This Week in Texas History: A column
by BARTEE HAILE
Recruiters did not suspect a thing, when a 19 year old male impersonator from Canada enlisted in the Union Army on May 3, 1861.
Sarah Emma Evelyn Edmundson was born in New Brunswick just across the border from Maine. She grew up with the bitter understanding that her father had wanted a son. This knowledge and his constant abuse instilled in the girl “a hatred of male tyranny.”
Getting wind of her father’s plan to marry her off to a lecherous old man, 17 year old Emma ran away from home in 1858. She cut her curly hair short, put on male clothing and started a new life as “Frank Thompson.”
Emma’s height, athletic build, husky voice and flat chest helped her pass as a man. At five-foot-six she was taller than many men and towered over most women. A tomboy youth had given her a muscular frame more masculine than feminine in appearance. Her small breasts were easily concealed, and her raspy voice sounded nothing like a woman’s.
To survive Emma peddled Bibles in rural New Brunswick and gradually gained confidence in her salesmanship as well as the masquerade. She went to Connecticut to meet the publisher, who put her on the payroll with a territory in Nova Scotia.

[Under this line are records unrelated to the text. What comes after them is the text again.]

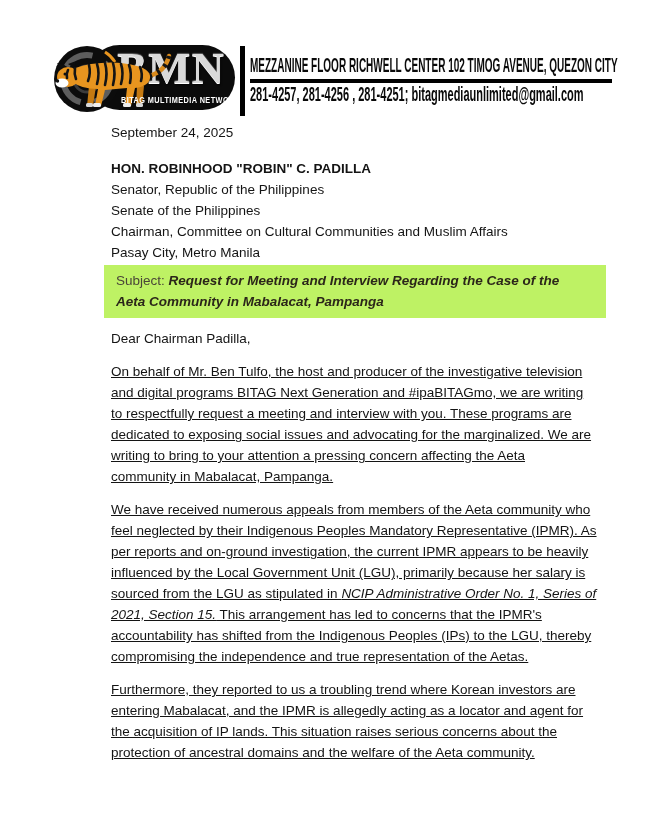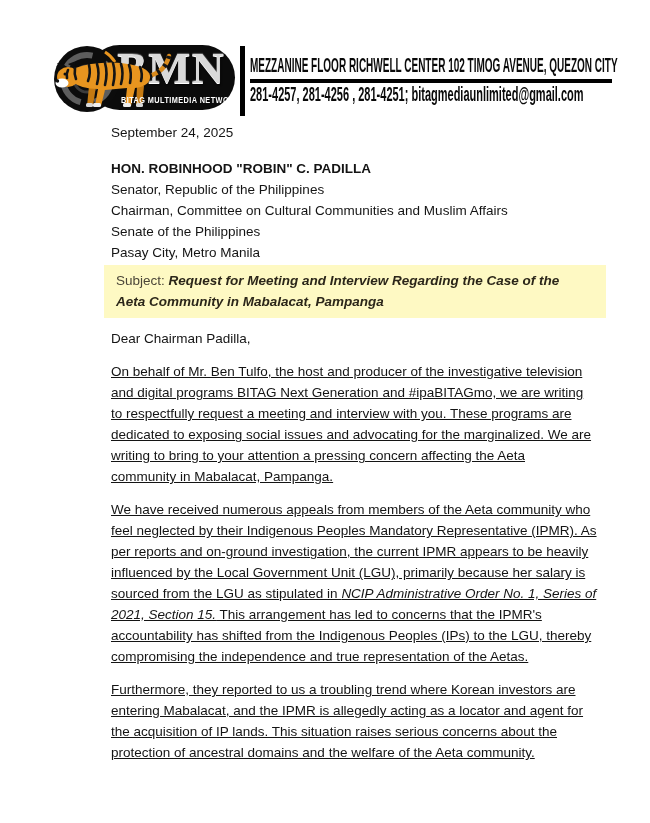--- a/index.html
+++ b/index.html
@@ -49,21 +49,21 @@
   }
 
   
   .content{position:absolute;top:114px;left:75px;width:532px;margin-left:36px;}
   .prose{white-space:pre-line;font-size:13.5px;line-height:21px;margin:0;}
   .date{margin-top:8px;}
   .recipient{margin-top:15px;}
   .recipient-name{font-weight:bold;}
   .subject-box{
     margin-top:2px;margin-left:-7px;width:478px;
-    background:#fef9c3;
+    background:#bef264;
     padding:5px 12px 6px 12px;
     font-size:13.5px;line-height:21px;white-space:pre-line;
   }
   .subject-label{color:#4a4538;}
   .subject-text{font-weight:bold;font-style:italic;color:#2b2619;}
   .salutation{margin-top:10px;}
   .para{margin-top:12px;text-decoration:underline;}
   .inline-italic{font-style:italic;}
 </style>
 </head>
@@ -126,22 +126,22 @@
         </div>
     </div>
   </header>
 
   <main class="content">
     <p class="prose date">September 24, 2025</p>
 
     <div class="recipient">
       <p class="prose recipient-name">HON. ROBINHOOD "ROBIN" C. PADILLA</p>
       <p class="prose">Senator, Republic of the Philippines</p>
+      <p class="prose">Senate of the Philippines</p>
       <p class="prose">Chairman, Committee on Cultural Communities and Muslim Affairs</p>
-      <p class="prose">Senate of the Philippines</p>
       <p class="prose">Pasay City, Metro Manila</p>
     </div>
 
     <div class="subject-box"><span class="subject-label">Subject: </span><span class="subject-text">Request for Meeting and Interview Regarding the Case of the
 Aeta Community in Mabalacat, Pampanga</span></div>
 
     <p class="prose salutation">Dear Chairman Padilla,</p>
 
     <p class="prose para">On behalf of Mr. Ben Tulfo, the host and producer of the investigative television
 and digital programs BITAG Next Generation and #ipaBITAGmo, we are writing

Emma moved to Flint, Michigan in late 1860 in part to escape a romantic entanglement with “a pretty little girl” whose heart was set on marriage. Her alter ego’s popularity with the ladies would cause at least one biographer to question her sexual orientation.
Although her Canadian citizenship entitled Emma to watch the American Civil War from the safety of a neutral corner, she enthusiastically took the northern side in the conflict. Keeping up the “Frank Thompson” ruse, she enlisted in the Second Michigan Volunteer Infantry in May 1861as a male nurse with the rank of private.
How did Emma and 400 other male impersonators that served in the Union Army pass inspection? Since neither a physical examination nor proof of identity were required, it was easy to fool recruiters whose sole concern was putting warm bodies in uniform.
Nurse Thompson was present at Bull Run, which began as a picnic for naïve northerners and ended in their panic-stricken rout. Emma had no sympathy for those that turned and ran. No punishment was too severe, she felt, “for those who, insensible to shame, duty or patriotism, desert their cause and comrades in the trying hour of battle, and skulk away cringing under fear of death.”
The beardless private was a model soldier, whose courage and devotion to duty earned an appointment as regimental mail carrier in March 1862. Next to food nothing mattered more to the foot soldier than letters from home. Emma took her responsibility seriously and did such a first-rate job that she was promoted to brigade postmaster.
But Emma did not want to spend the war playing post office. Itching for more action, she jumped at the chance to join the Secret Service.
The three generals, who interviewed the applicant, were impressed by her attitude and answers and blown away by her skill with horses and firearms. She was quickly accepted into the clandestine ranks and given three days to prepare for her first mission.
Emma was a brave and resourceful spy, who kept a cool head no matter what the circumstances. Employing a variety of clever disguises and dialects, she roamed at will behind Confederate lines collecting valuable intelligence.
But by April 1863, Emma was a physical and emotional wreck exhausted by her complicated double life and recurring bouts with malaria. Her decision to disappear also may have been influenced by a newspaper article about a female soldier, who committed suicide after her true gender was discovered.
The sick spy simply walked away and rented a room in a small Ohio town. When she recovered, Emma left for awhile and returned to the same boardinghouse as herself.
Frank Thompson was gone for good.
She spent the next few weeks putting her incredible story down on paper. Nurse and Spy, Or, Unsexed, The Female Soldier sold a remarkable 175,000 copies. The author did not take a penny but instead instructed the publisher to donate her royalties to charity.
Emma Edmundson married Linus Seelye, a childhood friend, and gave birth to two boys and a girl. Two of the children died before the age of seven.
Emma resurfaced in the late 1870’s to clear her name. Congress granted her a soldier’s pension of $12 a month on Jul. 5, 1884, and two years later almost to the day dismissed desertion charges against “Frank Thompson.”
The Seelyes followed their son to Texas in 1893 and bought a small farm across the bay from the San Jacinto battlefield. Four years later, Emma became the first and only female member of the Grand Army of the Republic, the Union veterans organization.
She passed away in 1898 at her home on the main street in La Porte. The old soldier’s remains were moved three years later to an honored plot in a Houston cemetery. The inscription on the tombstone reads, “Emma E. Seelye, Army Nurse.”